Thanks! I'll need to build a chain with one good and two broken certs.
On Fri, 3 Dec 2021 at 11:55, Ryan Sleevi <ry...@sleevi.com
> (Will probably forget to send from the right address myself and end up double posting 😅)
> Not quite.
> The calls aren’t exactly vfy_CreateContext(key=trusted, sig=untrusted). That’s because that approach only works if you’ve already constructed the entire path to a trust anchor, which hasn’t really been a thing since The Directory (X.500) failed in the 80s/early 90s.
> Instead, you work from the leaf cert (untrusted), doing a depth first search of certificates, trying to see if you can build a chain that terminates in a trust anchor. As a consequence, you’re doing vfy_CreateContext(key=maybe-trusted-maybe-not, sig=untrusted).

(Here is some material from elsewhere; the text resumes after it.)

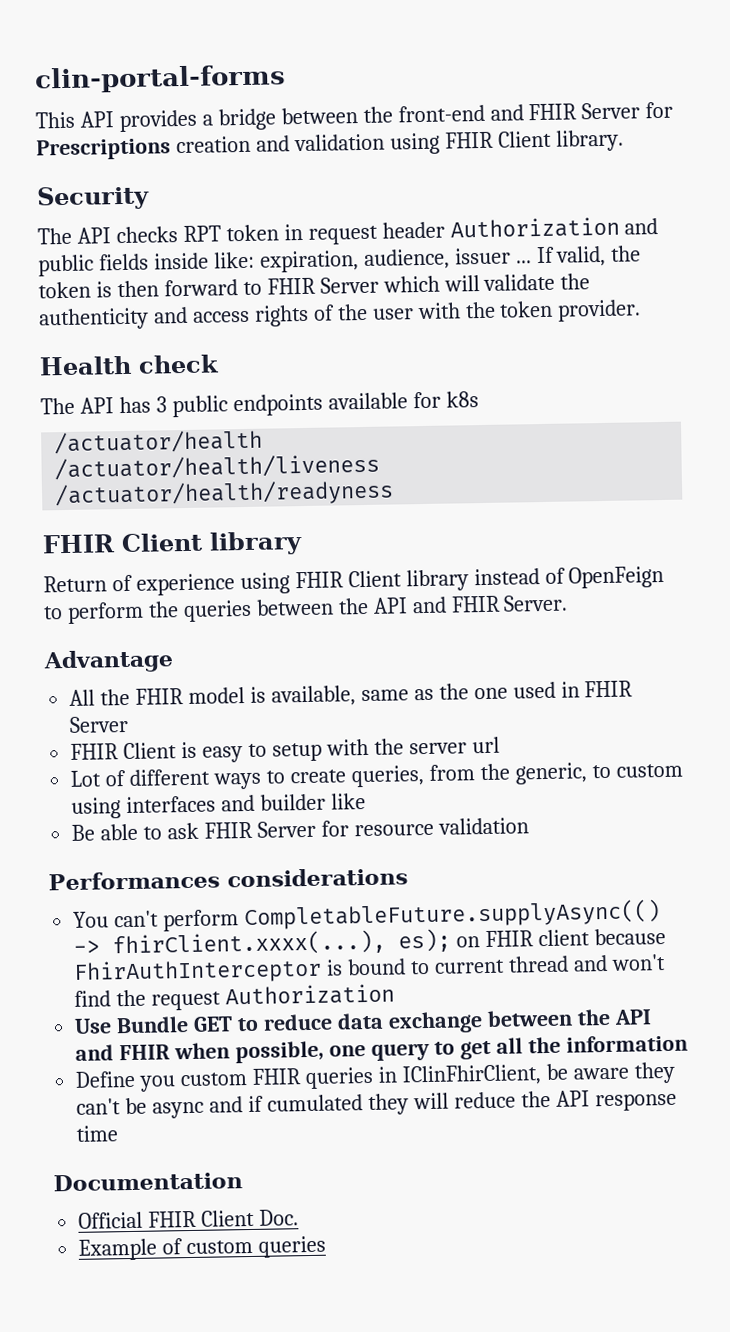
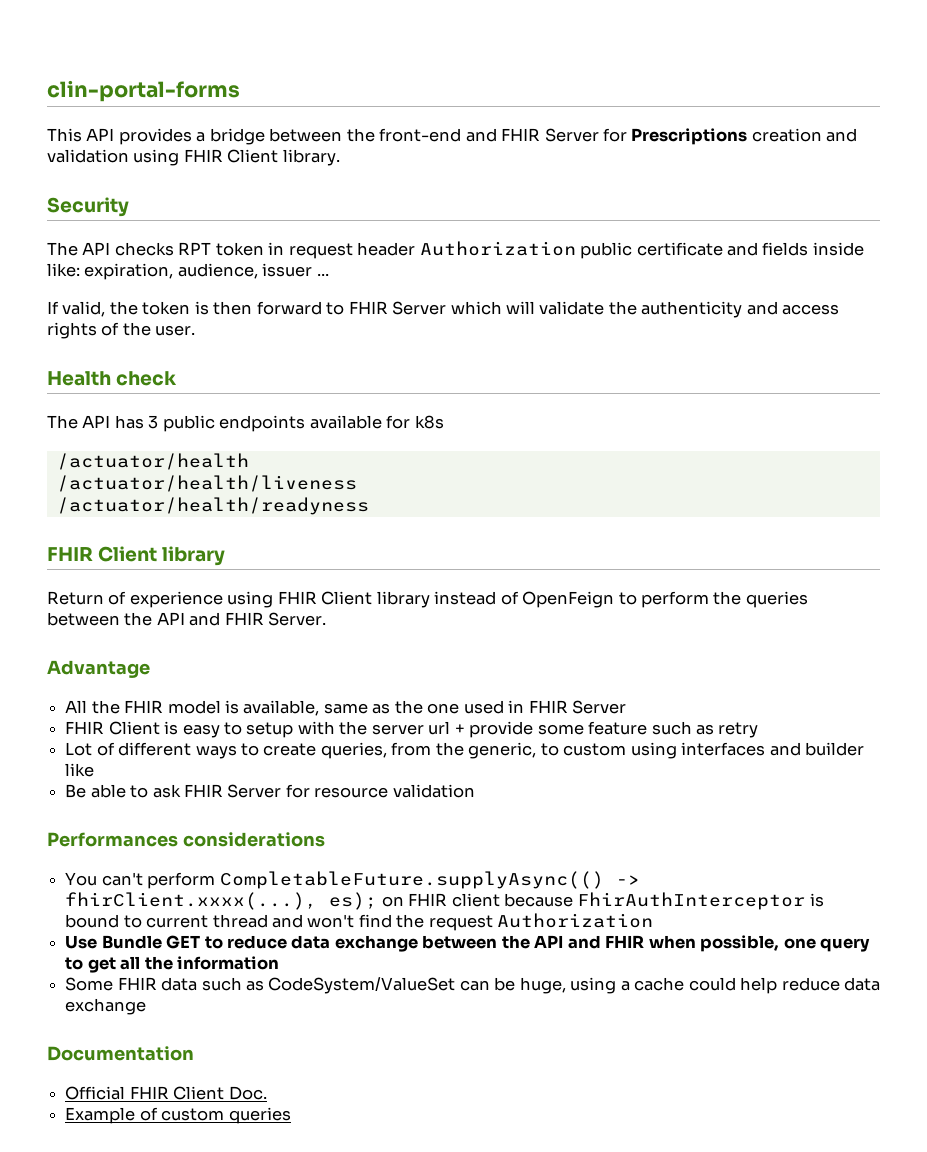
[624,218,659,235] [38,254,94,277] and public -> [580,242,759,259] public certificate and
(532, 262) none -> (329, 275) //
[372,299,642,322] user with the token provider. -> [155,325,196,336] user.
(500, 745) none -> [454,721,759,738] + provide some feature such as retry
[75,1061,676,1092] [76,1090,677,1119] [76,1125,119,1142] Define you custom FHIR queries in IClinFhirClient, be aware they can't be async and if cumulated they will reduce the API response time -> [65,977,880,994] [65,998,147,1015] Some FHIR data such as CodeSystem/ValueSet can be huge, using a cache could help reduce data exchange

> That’s what the logic at
is doing - CERT_FindCertIssuer will return the first available issuer, which be untrusted and sent by the peer (i.e. via TLS), might be untrusted and sent by another peer (e.g. in the NSS memory cache of certificates), might be untrusted from the local DB, or might be trusted. The design of the code itself is assuming the issuer is untrusted, since (except for the trust anchor), all the issuers in the path are.
> You can read more about such approaches at
and RFC 4158. Legacy NSS (i.e. not LibPkix or mozilla::pkix) performs a simple depth-first search with no backtracking. However, despite differences in their path building approach, both Legacy NSS and LibPkix are affected by this.
> I’m not presently aware of any implementations in wide use that verify from trusted->untrusted (i.e. “root first”). That approach was more for X.500 where The Directory provided “the” cert chain. As used by TLS and the PKIs in practice, you generally start leaf first (most ignoring the order of other certs sent in the TLS handshake, a widespread practice recognized by TLS 1.3), and then continue building untrusted until you find trusted.